Closed lkarsten closed 8 years ago
Discussion in #5
Consensus from last Monday seems to be that vmod-named is the main candidate, and Dridi & Guillaume should fight it out between themselves to get the possibly missing functionality in there.
There's currently no real overlap between vmod-named
and vmod-gwist
and one thing that @gquintard needs is having an arbitrary port during backend selection.
I don't intend to do that for several reasons, including complexity and diverging too much from Varnish 3's DNS director. Also talking about the port is not accurate, it's actually a service name. One thing I want to test is declaring services (SRV records) and confirm that you can have backends listening to different ports as long as they are properly registered.
The reason why I haven't done that (yet) is that I want to make it turnkey/reproducible and easily "try-it-at-home" demonstrable (something to show during meetups/summits or on the blog). The problem lies in the easily demonstrable requirement :(
Caring about diverging from v3 is wrong IMO, we should care about what makes sense now and in the future.
And talking about port is accurate, I want to be able to use a host header with colon (eg: "foo.com:6565"). SRV records seem to impose a pretty big dependency on DNS (and work on the admin side) to enable something that should be easy. I don't get the complexity argument, there's an extra check to match ports, but that's about it.
Question is, what will "the world" prefer? Inclusion in the varnish modules must be driven by real-world needs.
Caring about diverging from v3 is wrong IMO [...] SRV records seem to impose a pretty big dependency on DNS
Not from v3, from v3's DNS director and to be fair the dependency on DNS is in the name. And (no pun intended but I really picked the wrong name for that) but vmod-named
gets its name from the N in DNS.
I don't get the complexity argument, there's an extra check to match ports, but that's about it.
Sure, it's trivial to implement. I enjoy squashing trivial stuff once in a while.
What I want to avoid is overloading (or overriding in this case) because that tends to be confusing. I remember a discussion on "objects" where two people were talking about 2 different things until one had the good idea to do some disambiguation (and the other went "ooooh, that kind of objects"). Without thinking I can find at least 4 things called objects in Varnish.

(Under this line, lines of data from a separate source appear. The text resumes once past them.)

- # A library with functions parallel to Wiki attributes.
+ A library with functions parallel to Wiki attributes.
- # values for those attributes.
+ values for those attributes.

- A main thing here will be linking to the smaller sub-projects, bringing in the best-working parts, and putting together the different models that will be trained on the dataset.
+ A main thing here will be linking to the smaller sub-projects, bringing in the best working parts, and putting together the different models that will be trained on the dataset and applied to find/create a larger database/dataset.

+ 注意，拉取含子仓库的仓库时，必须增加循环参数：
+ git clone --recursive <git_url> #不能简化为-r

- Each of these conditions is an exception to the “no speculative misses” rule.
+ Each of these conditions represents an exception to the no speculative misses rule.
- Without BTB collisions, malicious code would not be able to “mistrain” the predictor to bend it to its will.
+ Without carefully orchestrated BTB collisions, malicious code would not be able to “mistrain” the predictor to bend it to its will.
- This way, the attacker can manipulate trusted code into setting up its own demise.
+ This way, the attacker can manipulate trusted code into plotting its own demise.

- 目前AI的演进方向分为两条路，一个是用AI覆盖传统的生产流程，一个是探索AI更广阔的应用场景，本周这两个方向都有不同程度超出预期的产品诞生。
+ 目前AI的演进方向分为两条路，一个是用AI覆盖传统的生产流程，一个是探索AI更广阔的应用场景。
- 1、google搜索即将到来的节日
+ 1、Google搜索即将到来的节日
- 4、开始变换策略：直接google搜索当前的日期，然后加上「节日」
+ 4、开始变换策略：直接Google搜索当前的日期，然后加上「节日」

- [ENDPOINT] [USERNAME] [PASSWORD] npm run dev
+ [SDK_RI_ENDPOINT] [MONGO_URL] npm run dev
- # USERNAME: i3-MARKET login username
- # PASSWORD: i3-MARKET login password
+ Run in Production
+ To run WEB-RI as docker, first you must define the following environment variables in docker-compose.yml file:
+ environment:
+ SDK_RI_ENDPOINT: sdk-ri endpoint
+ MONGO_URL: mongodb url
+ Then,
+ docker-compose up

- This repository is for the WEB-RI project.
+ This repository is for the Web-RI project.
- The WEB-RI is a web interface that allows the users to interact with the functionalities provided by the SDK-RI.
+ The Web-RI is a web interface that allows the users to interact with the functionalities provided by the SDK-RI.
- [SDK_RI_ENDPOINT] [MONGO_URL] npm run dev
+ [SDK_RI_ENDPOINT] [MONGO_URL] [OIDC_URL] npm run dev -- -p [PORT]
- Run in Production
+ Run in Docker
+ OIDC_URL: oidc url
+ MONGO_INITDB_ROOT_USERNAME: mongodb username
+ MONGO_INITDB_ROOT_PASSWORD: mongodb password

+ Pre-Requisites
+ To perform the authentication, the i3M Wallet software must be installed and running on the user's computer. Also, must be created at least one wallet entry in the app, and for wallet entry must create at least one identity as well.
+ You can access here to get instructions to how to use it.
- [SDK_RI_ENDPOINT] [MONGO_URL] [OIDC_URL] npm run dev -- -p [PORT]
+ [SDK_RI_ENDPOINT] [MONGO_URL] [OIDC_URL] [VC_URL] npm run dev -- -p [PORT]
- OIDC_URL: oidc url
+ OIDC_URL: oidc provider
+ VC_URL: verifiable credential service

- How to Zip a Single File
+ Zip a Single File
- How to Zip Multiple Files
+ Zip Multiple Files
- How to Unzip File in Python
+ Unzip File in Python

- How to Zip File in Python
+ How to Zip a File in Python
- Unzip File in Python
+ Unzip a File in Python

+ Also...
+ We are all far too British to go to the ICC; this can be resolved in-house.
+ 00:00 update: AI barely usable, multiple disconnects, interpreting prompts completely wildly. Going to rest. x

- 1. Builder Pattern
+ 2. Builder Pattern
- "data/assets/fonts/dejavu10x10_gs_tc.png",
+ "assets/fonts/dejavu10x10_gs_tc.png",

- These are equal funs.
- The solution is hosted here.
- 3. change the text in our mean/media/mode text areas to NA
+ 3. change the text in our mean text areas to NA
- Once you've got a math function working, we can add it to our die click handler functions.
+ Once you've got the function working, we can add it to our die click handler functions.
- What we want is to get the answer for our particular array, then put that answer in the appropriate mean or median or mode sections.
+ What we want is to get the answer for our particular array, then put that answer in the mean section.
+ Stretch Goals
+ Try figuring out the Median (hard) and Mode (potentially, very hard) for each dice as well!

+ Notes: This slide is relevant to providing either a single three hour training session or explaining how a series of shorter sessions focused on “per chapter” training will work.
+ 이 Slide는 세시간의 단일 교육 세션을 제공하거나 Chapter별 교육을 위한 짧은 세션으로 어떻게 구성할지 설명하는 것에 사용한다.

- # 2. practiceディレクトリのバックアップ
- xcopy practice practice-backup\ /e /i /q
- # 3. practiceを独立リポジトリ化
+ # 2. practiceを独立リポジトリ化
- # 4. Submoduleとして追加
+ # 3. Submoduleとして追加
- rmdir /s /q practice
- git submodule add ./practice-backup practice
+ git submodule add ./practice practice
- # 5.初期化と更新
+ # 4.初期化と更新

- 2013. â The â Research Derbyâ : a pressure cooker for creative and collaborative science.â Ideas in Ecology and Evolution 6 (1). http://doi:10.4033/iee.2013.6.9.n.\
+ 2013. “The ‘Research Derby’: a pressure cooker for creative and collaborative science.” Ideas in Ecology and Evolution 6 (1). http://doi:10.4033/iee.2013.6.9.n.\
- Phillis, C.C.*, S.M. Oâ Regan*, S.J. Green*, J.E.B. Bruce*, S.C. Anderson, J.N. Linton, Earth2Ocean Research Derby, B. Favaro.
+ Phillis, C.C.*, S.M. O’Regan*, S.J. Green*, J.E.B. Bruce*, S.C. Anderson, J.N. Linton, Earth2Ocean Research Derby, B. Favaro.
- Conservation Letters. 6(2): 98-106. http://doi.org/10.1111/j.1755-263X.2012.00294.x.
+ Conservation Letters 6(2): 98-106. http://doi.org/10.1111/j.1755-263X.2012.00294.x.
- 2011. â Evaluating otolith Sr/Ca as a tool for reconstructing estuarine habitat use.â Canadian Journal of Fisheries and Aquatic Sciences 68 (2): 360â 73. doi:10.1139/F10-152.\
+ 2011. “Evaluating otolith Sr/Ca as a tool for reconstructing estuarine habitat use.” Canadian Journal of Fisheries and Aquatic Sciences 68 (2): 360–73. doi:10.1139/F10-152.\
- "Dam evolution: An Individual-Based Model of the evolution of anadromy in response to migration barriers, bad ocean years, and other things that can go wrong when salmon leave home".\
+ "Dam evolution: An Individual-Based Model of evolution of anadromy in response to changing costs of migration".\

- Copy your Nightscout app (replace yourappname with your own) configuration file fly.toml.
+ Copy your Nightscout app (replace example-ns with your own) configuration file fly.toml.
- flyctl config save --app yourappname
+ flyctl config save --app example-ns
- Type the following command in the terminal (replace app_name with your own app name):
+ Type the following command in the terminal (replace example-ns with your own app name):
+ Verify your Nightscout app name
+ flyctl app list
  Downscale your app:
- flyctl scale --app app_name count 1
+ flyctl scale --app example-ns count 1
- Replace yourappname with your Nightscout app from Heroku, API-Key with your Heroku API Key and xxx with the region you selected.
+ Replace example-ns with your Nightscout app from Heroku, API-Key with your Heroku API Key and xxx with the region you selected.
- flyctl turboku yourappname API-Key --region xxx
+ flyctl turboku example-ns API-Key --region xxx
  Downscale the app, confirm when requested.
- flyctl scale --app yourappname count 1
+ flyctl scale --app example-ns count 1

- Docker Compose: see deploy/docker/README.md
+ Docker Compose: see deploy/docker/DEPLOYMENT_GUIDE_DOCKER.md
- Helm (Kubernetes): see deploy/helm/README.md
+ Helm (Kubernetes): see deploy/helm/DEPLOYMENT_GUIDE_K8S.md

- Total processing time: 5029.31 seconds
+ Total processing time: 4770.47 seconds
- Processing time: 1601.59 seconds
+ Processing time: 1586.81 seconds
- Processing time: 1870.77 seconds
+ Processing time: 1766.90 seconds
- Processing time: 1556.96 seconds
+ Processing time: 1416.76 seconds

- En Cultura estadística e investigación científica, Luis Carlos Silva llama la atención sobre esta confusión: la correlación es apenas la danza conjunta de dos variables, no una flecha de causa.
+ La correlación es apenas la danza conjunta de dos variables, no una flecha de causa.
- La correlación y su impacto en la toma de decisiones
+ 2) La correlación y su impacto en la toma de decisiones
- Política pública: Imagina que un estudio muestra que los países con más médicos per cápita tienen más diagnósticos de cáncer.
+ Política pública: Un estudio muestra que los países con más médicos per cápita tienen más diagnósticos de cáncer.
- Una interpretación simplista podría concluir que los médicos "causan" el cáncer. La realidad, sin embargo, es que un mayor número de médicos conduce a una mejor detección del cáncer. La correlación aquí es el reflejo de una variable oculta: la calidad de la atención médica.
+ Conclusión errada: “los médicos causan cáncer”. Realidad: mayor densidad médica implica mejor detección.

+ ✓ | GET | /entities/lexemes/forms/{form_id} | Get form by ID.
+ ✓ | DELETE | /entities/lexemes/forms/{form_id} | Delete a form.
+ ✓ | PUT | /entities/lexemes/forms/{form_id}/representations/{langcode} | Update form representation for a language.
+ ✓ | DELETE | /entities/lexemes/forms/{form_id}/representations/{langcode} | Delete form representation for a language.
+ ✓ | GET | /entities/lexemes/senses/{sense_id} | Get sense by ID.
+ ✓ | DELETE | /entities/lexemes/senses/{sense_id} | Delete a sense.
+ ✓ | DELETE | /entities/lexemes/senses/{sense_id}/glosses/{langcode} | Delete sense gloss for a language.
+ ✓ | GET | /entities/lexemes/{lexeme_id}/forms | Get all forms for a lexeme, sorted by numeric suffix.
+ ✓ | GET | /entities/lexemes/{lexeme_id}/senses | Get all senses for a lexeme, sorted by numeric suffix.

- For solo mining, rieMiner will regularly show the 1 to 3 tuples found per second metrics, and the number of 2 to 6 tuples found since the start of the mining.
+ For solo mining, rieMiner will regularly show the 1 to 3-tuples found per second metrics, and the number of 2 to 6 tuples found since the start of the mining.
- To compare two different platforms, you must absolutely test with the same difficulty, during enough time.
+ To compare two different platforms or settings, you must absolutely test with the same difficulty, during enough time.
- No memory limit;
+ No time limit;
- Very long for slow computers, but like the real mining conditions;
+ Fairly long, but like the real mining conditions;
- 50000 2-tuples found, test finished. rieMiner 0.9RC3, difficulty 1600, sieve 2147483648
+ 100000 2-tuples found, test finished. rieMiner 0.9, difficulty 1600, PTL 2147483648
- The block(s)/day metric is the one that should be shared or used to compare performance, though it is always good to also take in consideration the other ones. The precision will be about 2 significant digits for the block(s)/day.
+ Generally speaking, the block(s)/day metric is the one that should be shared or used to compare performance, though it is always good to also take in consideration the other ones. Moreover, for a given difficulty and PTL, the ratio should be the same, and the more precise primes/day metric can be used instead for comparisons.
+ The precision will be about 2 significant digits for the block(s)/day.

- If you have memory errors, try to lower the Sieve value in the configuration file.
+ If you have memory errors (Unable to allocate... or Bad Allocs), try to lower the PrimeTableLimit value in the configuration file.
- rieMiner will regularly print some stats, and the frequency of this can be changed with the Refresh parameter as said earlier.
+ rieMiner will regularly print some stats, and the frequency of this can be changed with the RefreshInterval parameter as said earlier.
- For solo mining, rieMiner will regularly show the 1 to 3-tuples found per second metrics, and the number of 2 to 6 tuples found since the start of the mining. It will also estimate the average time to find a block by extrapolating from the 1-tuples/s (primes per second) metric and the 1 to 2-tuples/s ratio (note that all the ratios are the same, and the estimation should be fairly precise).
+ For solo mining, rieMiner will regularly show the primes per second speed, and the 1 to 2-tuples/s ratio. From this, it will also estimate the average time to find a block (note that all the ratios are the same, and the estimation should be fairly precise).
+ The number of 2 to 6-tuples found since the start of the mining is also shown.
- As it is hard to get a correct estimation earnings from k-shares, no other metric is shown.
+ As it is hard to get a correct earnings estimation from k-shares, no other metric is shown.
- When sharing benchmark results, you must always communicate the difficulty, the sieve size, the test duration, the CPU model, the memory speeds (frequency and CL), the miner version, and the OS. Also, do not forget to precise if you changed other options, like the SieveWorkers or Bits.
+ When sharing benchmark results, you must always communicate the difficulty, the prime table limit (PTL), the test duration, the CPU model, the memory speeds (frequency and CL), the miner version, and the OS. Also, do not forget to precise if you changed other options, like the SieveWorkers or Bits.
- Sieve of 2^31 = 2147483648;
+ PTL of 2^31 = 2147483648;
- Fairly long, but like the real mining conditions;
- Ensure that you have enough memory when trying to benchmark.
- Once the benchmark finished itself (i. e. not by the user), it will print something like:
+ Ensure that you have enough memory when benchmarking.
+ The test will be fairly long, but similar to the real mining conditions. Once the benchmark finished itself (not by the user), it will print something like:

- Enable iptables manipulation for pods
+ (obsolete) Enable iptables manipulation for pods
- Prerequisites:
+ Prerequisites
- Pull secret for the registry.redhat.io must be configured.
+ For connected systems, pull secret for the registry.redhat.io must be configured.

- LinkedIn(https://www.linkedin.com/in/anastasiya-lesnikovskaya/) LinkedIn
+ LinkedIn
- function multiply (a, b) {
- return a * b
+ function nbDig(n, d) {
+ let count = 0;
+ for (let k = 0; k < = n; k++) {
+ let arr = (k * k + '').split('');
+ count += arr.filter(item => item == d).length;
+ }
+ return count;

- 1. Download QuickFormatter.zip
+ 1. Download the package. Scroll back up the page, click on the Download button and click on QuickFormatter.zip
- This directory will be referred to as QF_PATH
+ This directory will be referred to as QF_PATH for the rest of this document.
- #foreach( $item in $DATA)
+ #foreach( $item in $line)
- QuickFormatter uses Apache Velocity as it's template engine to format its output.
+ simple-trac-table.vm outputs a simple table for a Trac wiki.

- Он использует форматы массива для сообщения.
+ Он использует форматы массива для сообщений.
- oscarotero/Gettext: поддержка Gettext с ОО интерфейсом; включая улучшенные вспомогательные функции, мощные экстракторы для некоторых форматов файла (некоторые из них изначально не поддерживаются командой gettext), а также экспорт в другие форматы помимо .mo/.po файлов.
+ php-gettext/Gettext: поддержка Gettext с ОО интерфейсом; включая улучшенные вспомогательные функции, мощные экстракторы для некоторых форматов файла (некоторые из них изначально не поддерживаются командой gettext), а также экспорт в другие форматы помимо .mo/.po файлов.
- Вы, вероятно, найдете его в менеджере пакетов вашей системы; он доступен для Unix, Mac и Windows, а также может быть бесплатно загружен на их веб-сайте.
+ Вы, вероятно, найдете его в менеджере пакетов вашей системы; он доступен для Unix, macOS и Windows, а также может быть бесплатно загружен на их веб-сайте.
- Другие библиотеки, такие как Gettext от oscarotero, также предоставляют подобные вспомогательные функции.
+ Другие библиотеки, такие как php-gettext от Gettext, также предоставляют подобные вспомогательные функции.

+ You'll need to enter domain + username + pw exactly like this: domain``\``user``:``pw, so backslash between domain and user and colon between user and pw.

If DNS can do it, why reinventing it in vmod-named
? Isn't it a case for vmod-gwist
instead?
People not willing to maintain DNS records should probably not rely on a DNS director in the first place.
DNS is just 1 usecase for dynamic backends. The other big usecase is supporting the Host header. The usecase here is the requestor defines the backend via a host and port. No upfront VCL configuration required. This is a design goal of several products.
I think its best to have 1 VMOD support both. Would you be open to a PR with this functionality? If so, lets go ahead and move forward with vmod-named and a PR patching in what we need. If we cannot support both, then lets hit the drawing board and start over.
Just to clarify, the reason why its best these are combined is because Host header routing (gwist) needs proper DNS support.
Forked the last revision from Dridi's back to our org: https://github.com/varnish/libvmod-named-1
Teaching this VMOD to do the gwist thing seems to be a trivial task. One that will make customers and users happy. So let's see what comes up from that and then eventually merge the whole thing to this repo?
Extending this to optionally use SRV records would be a great bonus since discovery tools like Consul expose service records in a port and hostname form. Health probes would not be required in this use case since Consul should only return records for alive backends anyway.
Hi all. With my maintainer hat on, I'm going to close this issue without a resolution. It has been open for quite a while, we can't make up our minds to get it completed and there are (for us) bigger fish to fry.
Guillaume has written a vmod that allows for creating fresh backends per request. This includes doing the DNS lookup, which has been on many people's wishlist for many years.